What the task asks: Go to the line containing "[9,996,137,1014] 6 Available" in the records below and print it and every following line exactly, on through the line containing "[62,960,794,1240] Rap Alternative", then stop.

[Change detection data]
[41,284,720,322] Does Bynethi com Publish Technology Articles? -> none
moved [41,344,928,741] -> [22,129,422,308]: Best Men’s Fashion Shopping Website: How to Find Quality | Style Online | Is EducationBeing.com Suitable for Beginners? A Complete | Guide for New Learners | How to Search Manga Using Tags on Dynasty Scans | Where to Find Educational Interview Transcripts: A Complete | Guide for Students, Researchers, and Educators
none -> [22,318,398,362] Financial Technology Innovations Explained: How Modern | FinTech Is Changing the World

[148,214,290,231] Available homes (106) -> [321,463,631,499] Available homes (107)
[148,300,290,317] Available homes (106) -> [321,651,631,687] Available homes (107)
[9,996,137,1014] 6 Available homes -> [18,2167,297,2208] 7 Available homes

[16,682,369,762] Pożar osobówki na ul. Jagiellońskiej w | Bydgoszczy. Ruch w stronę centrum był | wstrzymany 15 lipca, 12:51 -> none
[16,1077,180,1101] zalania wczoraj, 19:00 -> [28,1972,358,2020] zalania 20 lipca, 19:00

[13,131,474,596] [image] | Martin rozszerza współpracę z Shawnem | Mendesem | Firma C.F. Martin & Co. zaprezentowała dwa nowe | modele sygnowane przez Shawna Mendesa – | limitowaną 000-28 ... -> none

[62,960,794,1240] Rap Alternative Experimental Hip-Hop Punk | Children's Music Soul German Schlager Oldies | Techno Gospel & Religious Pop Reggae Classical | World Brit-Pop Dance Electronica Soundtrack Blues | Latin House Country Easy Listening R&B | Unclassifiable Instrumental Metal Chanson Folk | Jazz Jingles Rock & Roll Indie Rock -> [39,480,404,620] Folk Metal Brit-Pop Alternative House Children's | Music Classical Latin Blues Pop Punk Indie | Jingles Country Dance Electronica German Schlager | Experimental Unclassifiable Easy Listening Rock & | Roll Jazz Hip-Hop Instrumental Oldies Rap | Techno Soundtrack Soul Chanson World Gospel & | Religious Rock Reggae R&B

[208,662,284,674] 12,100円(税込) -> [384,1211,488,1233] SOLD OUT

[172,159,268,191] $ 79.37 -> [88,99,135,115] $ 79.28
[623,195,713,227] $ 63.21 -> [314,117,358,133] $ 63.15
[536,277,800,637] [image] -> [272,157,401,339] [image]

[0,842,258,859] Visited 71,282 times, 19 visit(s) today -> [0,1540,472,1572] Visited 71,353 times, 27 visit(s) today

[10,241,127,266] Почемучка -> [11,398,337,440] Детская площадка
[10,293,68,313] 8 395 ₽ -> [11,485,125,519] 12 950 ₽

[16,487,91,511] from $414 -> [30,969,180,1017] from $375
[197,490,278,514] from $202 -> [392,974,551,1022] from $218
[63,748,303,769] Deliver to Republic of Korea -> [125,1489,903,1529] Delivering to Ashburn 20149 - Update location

Exercise output:
[9,996,137,1014] 6 Available homes -> [18,2167,297,2208] 7 Available homes

[16,682,369,762] Pożar osobówki na ul. Jagiellońskiej w | Bydgoszczy. Ruch w stronę centrum był | wstrzymany 15 lipca, 12:51 -> none
[16,1077,180,1101] zalania wczoraj, 19:00 -> [28,1972,358,2020] zalania 20 lipca, 19:00

[13,131,474,596] [image] | Martin rozszerza współpracę z Shawnem | Mendesem | Firma C.F. Martin & Co. zaprezentowała dwa nowe | modele sygnowane przez Shawna Mendesa – | limitowaną 000-28 ... -> none

[62,960,794,1240] Rap Alternative Experimental Hip-Hop Punk | Children's Music Soul German Schlager Oldies | Techno Gospel & Religious Pop Reggae Classical | World Brit-Pop Dance Electronica Soundtrack Blues | Latin House Country Easy Listening R&B | Unclassifiable Instrumental Metal Chanson Folk | Jazz Jingles Rock & Roll Indie Rock -> [39,480,404,620] Folk Metal Brit-Pop Alternative House Children's | Music Classical Latin Blues Pop Punk Indie | Jingles Country Dance Electronica German Schlager | Experimental Unclassifiable Easy Listening Rock & | Roll Jazz Hip-Hop Instrumental Oldies Rap | Techno Soundtrack Soul Chanson World Gospel & | Religious Rock Reggae R&B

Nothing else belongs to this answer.